▶ TASK
Using the records that appear below, write out exactly the lines from the one with "2 x Katzenfutter" through the one with "total: 5729.83 -> 5707.01", keeping both end lines.

▶ RECORDS FOR THE TASK
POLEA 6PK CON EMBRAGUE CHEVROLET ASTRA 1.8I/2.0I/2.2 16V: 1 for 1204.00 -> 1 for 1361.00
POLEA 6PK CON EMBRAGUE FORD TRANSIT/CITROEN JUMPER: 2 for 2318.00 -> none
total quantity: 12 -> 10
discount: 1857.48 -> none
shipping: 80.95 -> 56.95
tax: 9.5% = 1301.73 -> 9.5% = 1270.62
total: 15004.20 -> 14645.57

---

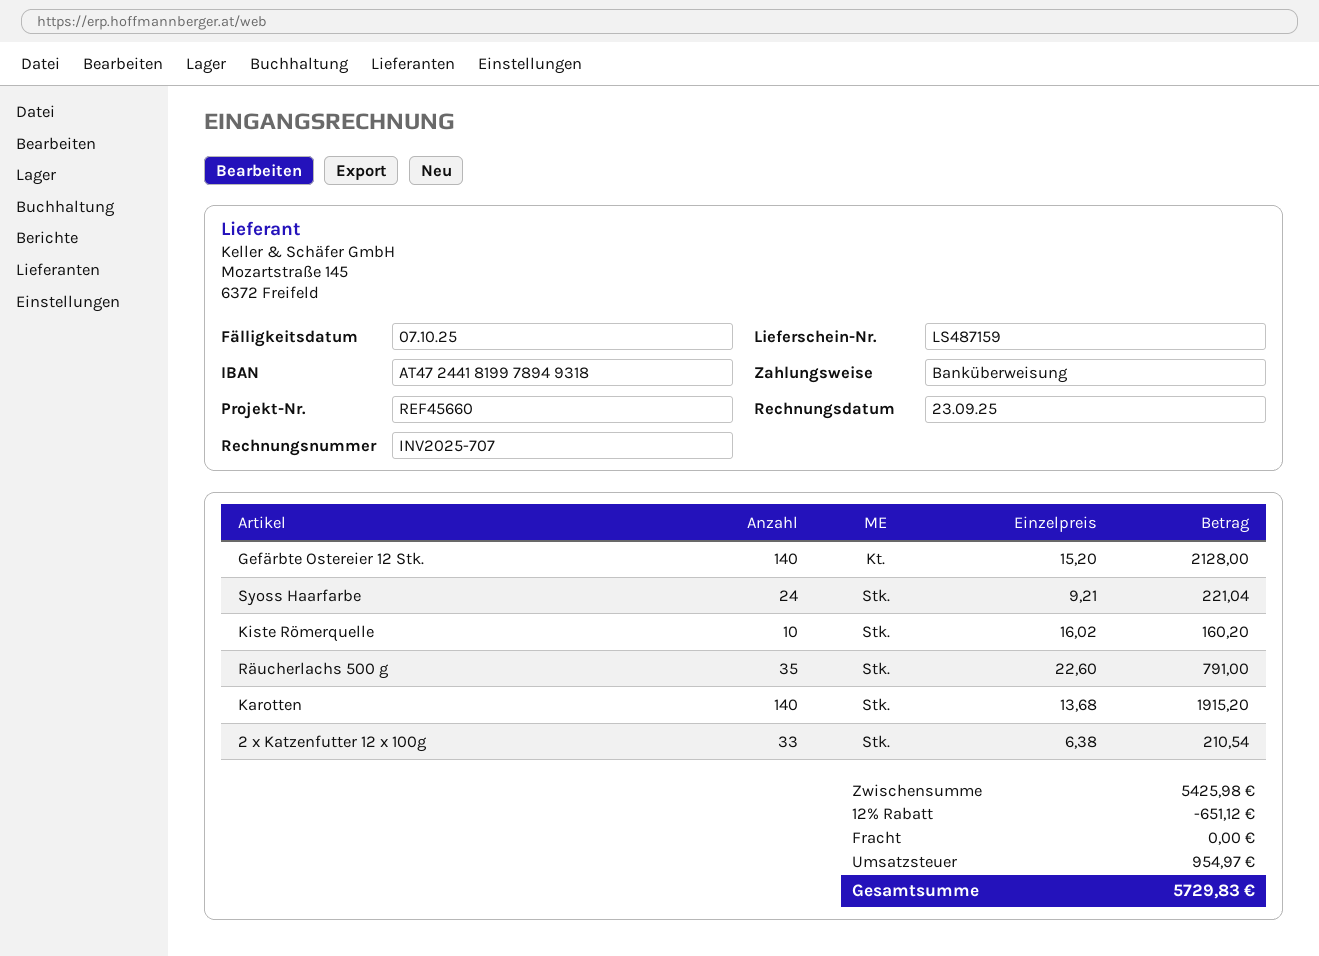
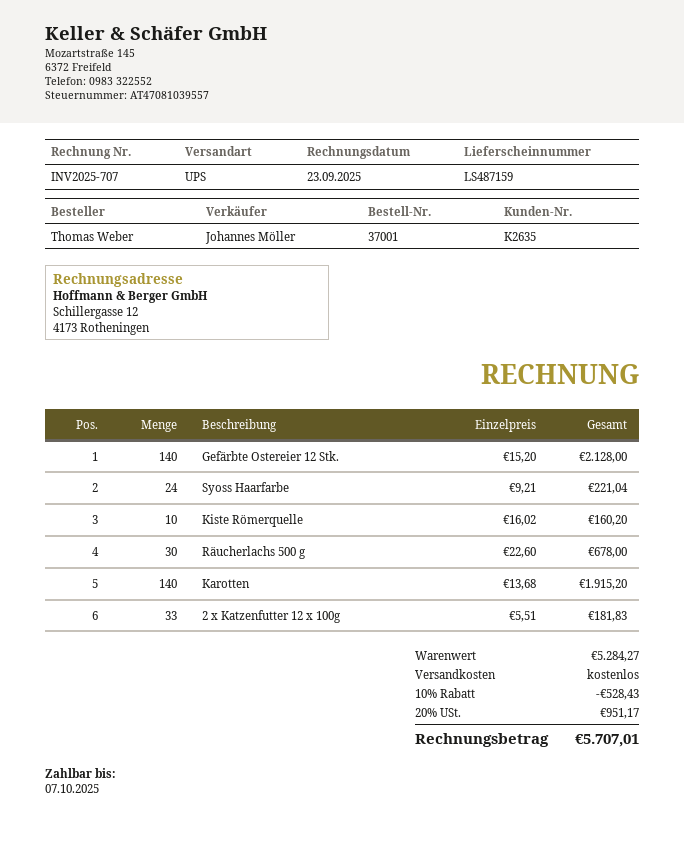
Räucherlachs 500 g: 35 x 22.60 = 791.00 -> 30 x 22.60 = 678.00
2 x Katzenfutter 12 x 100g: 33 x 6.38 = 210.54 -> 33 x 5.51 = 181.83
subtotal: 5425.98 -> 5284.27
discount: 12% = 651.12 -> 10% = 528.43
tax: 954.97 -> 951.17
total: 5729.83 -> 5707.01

▶ ANSWER SECTION
2 x Katzenfutter 12 x 100g: 33 x 6.38 = 210.54 -> 33 x 5.51 = 181.83
subtotal: 5425.98 -> 5284.27
discount: 12% = 651.12 -> 10% = 528.43
tax: 954.97 -> 951.17
total: 5729.83 -> 5707.01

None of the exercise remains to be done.